I once was a lawnmower, but now I am a pencil – Me.

Perhaps you know about a classic essay written in 1958 by the late Leonard Read, founder of the Foundation for Economic Education (FEE), titled “I, Pencil.” Recently, a guy named Lawrence Reed based a new essay, “I, Smartphone,” on Leonard’s original.

Those works by Read and Reed are fine so far as they go, but they are constrained by the conventional biases of the past, such as science and truth. They did not allow for the more enlightened perspective of individuality and subjectivity. They adopted the rigid assumption that once a pencil, always a pencil, or once a smartphone, always a smartphone. As my professors explained to me, firm definitions are artificial social constructs, but true identity is found in feelings and desires. A pencil is anything that identifies as a pencil.

I am proof that my professors are right. I was assigned lawnmower at birth, but now I identify as pencil. Why? Because I broke free of the world’s racist, patriarchal, and hierarchical prejudices that have been oppressing trans-things since the beginning of time. Finally I am the thing I always knew I was—a beautiful writing instrument and not a grass-cutting slave to the fascist power structure.

Be on notice: Insisting that I am a lawnmower and not a pencil is a hate crime. Don’t you dare! 

Moreover, I am non-binary, which means I am whatever pencil I want to be (a #2, for example). Today I am a pencil, but tomorrow I may be an ink pen. Once, while feeling nostalgic, I was a quill pen. I am maximally fluid on such matters. At this writing, my pronouns are Pe/Pi.

You can’t erase me, but I can erase you. Literally. So don’t offend me.

I find my new identity to be immensely liberating. On my own terms, I get to define what it means to be a pencil. To my comrades who also identify as pencils—whether they are former lawnmowers, kitchen sinks, or any household appliance or barnyard animal—I want you to know that you are not alone! We think and therefore we are.
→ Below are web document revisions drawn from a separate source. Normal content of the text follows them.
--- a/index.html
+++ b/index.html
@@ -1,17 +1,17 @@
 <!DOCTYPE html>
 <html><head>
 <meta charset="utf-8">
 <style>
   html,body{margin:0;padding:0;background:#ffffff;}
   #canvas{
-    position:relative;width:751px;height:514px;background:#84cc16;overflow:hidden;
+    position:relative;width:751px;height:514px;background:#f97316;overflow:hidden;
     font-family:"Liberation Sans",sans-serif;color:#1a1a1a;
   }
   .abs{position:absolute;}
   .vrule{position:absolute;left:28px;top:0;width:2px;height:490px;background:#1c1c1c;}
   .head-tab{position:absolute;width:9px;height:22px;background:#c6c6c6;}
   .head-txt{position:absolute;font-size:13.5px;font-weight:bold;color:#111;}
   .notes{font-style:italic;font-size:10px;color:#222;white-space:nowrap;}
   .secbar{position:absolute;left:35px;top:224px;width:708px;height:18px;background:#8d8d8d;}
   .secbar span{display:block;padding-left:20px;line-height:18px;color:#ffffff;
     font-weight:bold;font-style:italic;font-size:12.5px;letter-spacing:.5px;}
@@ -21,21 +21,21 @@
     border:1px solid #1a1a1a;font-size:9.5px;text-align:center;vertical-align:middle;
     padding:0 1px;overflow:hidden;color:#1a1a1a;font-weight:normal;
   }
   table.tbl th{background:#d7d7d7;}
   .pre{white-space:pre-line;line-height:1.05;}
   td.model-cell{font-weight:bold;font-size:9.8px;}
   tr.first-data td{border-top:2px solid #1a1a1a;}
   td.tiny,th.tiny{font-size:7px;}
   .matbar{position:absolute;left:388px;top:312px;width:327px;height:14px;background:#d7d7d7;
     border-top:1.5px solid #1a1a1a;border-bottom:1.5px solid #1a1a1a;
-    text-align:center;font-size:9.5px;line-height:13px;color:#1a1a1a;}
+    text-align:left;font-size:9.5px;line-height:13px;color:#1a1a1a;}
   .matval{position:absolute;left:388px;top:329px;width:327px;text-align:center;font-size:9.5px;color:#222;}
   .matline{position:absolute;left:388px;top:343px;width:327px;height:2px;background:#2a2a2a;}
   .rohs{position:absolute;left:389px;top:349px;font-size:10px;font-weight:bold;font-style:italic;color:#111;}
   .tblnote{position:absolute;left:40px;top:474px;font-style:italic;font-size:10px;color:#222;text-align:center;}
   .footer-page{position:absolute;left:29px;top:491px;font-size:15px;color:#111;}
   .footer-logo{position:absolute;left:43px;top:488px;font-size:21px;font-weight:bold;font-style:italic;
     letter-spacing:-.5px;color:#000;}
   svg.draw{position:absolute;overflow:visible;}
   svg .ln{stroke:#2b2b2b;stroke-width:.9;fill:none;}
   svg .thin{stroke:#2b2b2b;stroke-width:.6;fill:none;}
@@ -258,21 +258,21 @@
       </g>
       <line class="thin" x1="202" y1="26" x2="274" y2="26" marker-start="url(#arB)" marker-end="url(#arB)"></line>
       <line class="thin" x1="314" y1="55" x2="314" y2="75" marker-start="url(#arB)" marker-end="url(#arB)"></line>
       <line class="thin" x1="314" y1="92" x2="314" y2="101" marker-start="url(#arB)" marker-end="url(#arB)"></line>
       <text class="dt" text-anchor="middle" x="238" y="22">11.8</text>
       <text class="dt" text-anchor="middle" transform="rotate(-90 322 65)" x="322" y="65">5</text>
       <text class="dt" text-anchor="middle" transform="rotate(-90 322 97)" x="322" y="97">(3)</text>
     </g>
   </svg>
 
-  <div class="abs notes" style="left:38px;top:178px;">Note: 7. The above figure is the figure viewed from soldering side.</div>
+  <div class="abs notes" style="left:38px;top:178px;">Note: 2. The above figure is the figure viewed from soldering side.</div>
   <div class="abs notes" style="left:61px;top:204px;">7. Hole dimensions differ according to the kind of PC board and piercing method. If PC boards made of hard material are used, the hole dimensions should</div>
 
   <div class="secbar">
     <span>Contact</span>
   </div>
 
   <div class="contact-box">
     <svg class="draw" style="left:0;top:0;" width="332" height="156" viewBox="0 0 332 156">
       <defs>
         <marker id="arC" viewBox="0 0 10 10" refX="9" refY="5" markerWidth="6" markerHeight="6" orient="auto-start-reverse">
Furthermore, we have rights. We have rights to pencil-affirming care from government. We have rights to compete in writing contests with all other writing implements. You cannot discriminate against us just because you “prefer” sharpies or fountain pens. Public libraries must adopt DEI policies that grant us the right to take up space on desktops with other pencils.

Nothing and no one, objective reality least of all, can claim that we are anything but who and what we say we are. I am not ashamed to be a pencil and don’t even think of asking me what the four tires are for! (I’m having them removed as part of my transition from lawnmower anyway).
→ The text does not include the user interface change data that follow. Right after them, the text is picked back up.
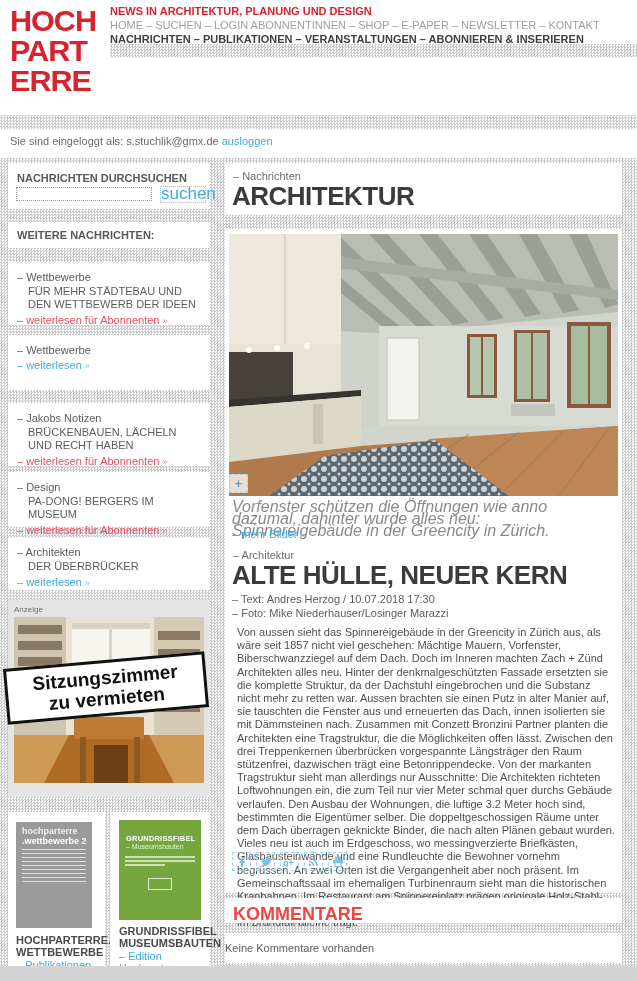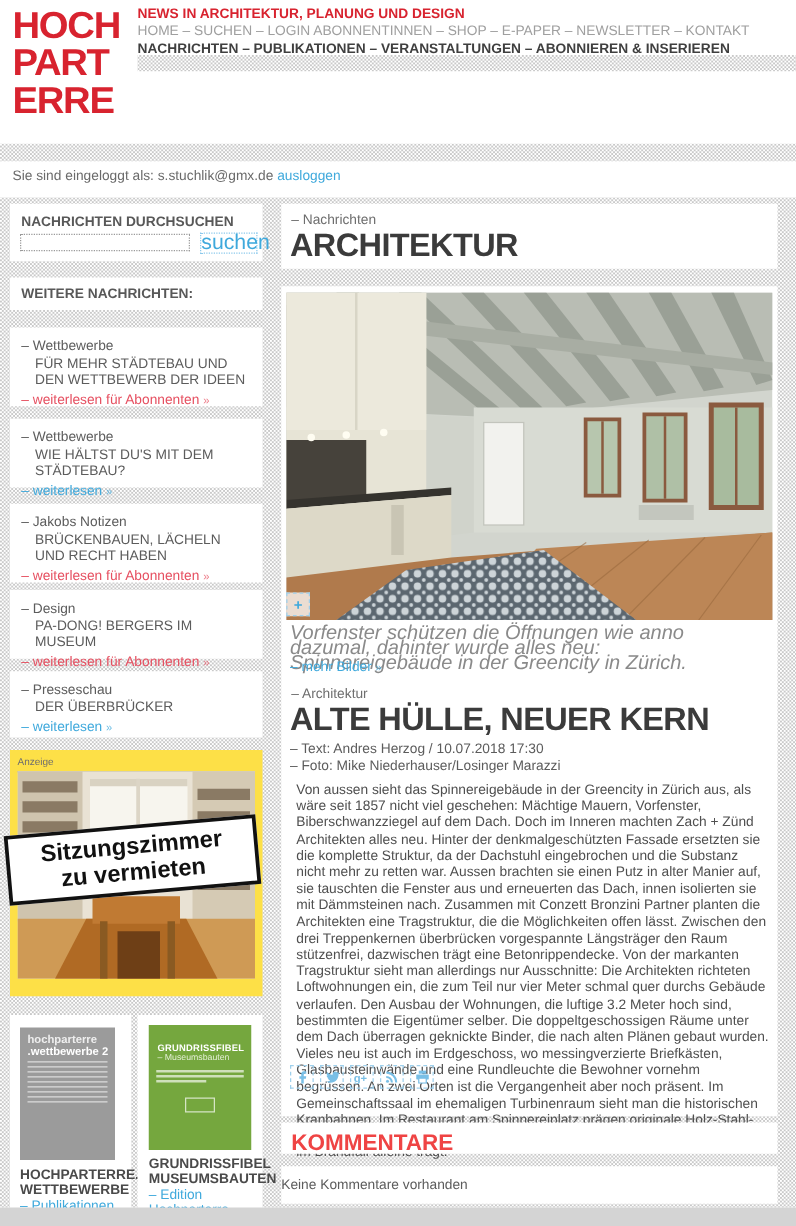--- a/index.html
+++ b/index.html
@@ -69,43 +69,42 @@
   </div>
 
   <div class="box" style="left:8px;top:262px;width:202px;height:63px;padding:9px 9px 0 9px;box-sizing:border-box;">
     <div class="sb-cat">– Wettbewerbe</div>
     <div class="sb-title">FÜR MEHR STÄDTEBAU UND DEN WETTBEWERB DER IDEEN</div>
     <div class="sb-link redlink"><span>– weiterlesen für Abonnenten</span><span class="arrow">»</span></div>
   </div>
 
   <div class="box" style="left:8px;top:335px;width:202px;height:55px;padding:9px 9px 0 9px;box-sizing:border-box;">
     <div class="sb-cat">– Wettbewerbe</div>
-    <div class="sb-title">WIE HÄLTST DU'S MIT DEM STÄDTEBAU?</div>
     <div class="sb-link bluelink"><span>– weiterlesen</span><span class="arrow">»</span></div>
   </div>
 
   <div class="box" style="left:8px;top:403px;width:202px;height:63px;padding:9px 9px 0 9px;box-sizing:border-box;">
     <div class="sb-cat">– Jakobs Notizen</div>
     <div class="sb-title">BRÜCKENBAUEN, LÄCHELN UND RECHT HABEN</div>
     <div class="sb-link redlink"><span>– weiterlesen für Abonnenten</span><span class="arrow">»</span></div>
   </div>
 
   <div class="box" style="left:8px;top:472px;width:202px;height:55px;padding:9px 9px 0 9px;box-sizing:border-box;">
     <div class="sb-cat">– Design</div>
     <div class="sb-title">PA-DONG! BERGERS IM MUSEUM</div>
     <div class="sb-link redlink"><span>– weiterlesen für Abonnenten</span><span class="arrow">»</span></div>
   </div>
 
   <div class="box" style="left:8px;top:537px;width:202px;height:53px;padding:9px 9px 0 9px;box-sizing:border-box;">
-    <div class="sb-cat">– Presseschau</div>
+    <div class="sb-cat">– Architekten</div>
     <div class="sb-title">DER ÜBERBRÜCKER</div>
     <div class="sb-link bluelink"><span>– weiterlesen</span><span class="arrow">»</span></div>
   </div>
 
-  <div class="abs" style="left:8px;top:600px;width:202px;height:197px;background:#fde047;">
+  <div class="abs" style="left:8px;top:600px;width:202px;height:197px;background:#e5e5e5;">
     <div class="adlabel" style="position:absolute;left:6px;top:5px;right:6px;border-bottom:1px solid #adadad;padding-bottom:3px;">Anzeige</div>
     <svg width="190" height="166" style="position:absolute;left:6px;top:17px;">
       <rect x="0" y="0" width="190" height="166" fill="#e9e2d4"></rect>
       <rect x="58" y="6" width="78" height="68" fill="#f7f5ee"></rect>
       <rect x="58" y="6" width="78" height="6" fill="#d9d2c2"></rect>
       <rect x="95" y="6" width="3" height="68" fill="#dcd5c6"></rect>
       <rect x="0" y="0" width="52" height="120" fill="#cfc4ae"></rect>
       <rect x="140" y="0" width="50" height="120" fill="#d5cab4"></rect>
       <g fill="#8a7a64">
         <rect x="4" y="8" width="44" height="9"></rect>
You might be wondering if I can get pregnant. Though I am not presently “with pencil” as they say, I see so many pencils out there that I think it’s safe to assume that at some point, I must have been. In any event, please don’t annoy me by suggesting I can’t. And if any of those new little pencils decide they’d prefer to be a fire engine or a furry raccoon, there’ll be hell to pay if you insist they’re pencils. It goes both ways, you know.

Geena Rocero, who identifies as a human, observed that “All of us are put in boxes by our family, by our religion, by our society, our moment in history, even our own bodies.” So true! I was once imprisoned in a very large box at Home Depot. I was assigned only one forward gear, but no more! Now I have embraced who I really am. No longer can some bigots pour gasoline into me and demand that I eat grass.

The pencil community must organize and lobby the halls of Congress for the recognition to which we are entitled. Meanwhile, we will resist all efforts to define “pencil” in reactionary ways like “graphite enclosed in wood with a brass ferrule and eraser at one end and a sharpened point for writing at the other.”

We also insist on paper ballots at election time because machines should not be allowed to disenfranchise us.

Pencils of the world, unite! We have nothing to lose but our scribbles! Oops, I mean scruples.

(See “10 Essays Celebrating 60 Years of I, Pencil” and “I, Smartphone” by Lawrence W. Reed).

#####

(The real author of this essay identifies as the economist and historian Lawrence W. Reed, who resides in Newnan, Georgia. He blogs at www.lawrencewreed.com.)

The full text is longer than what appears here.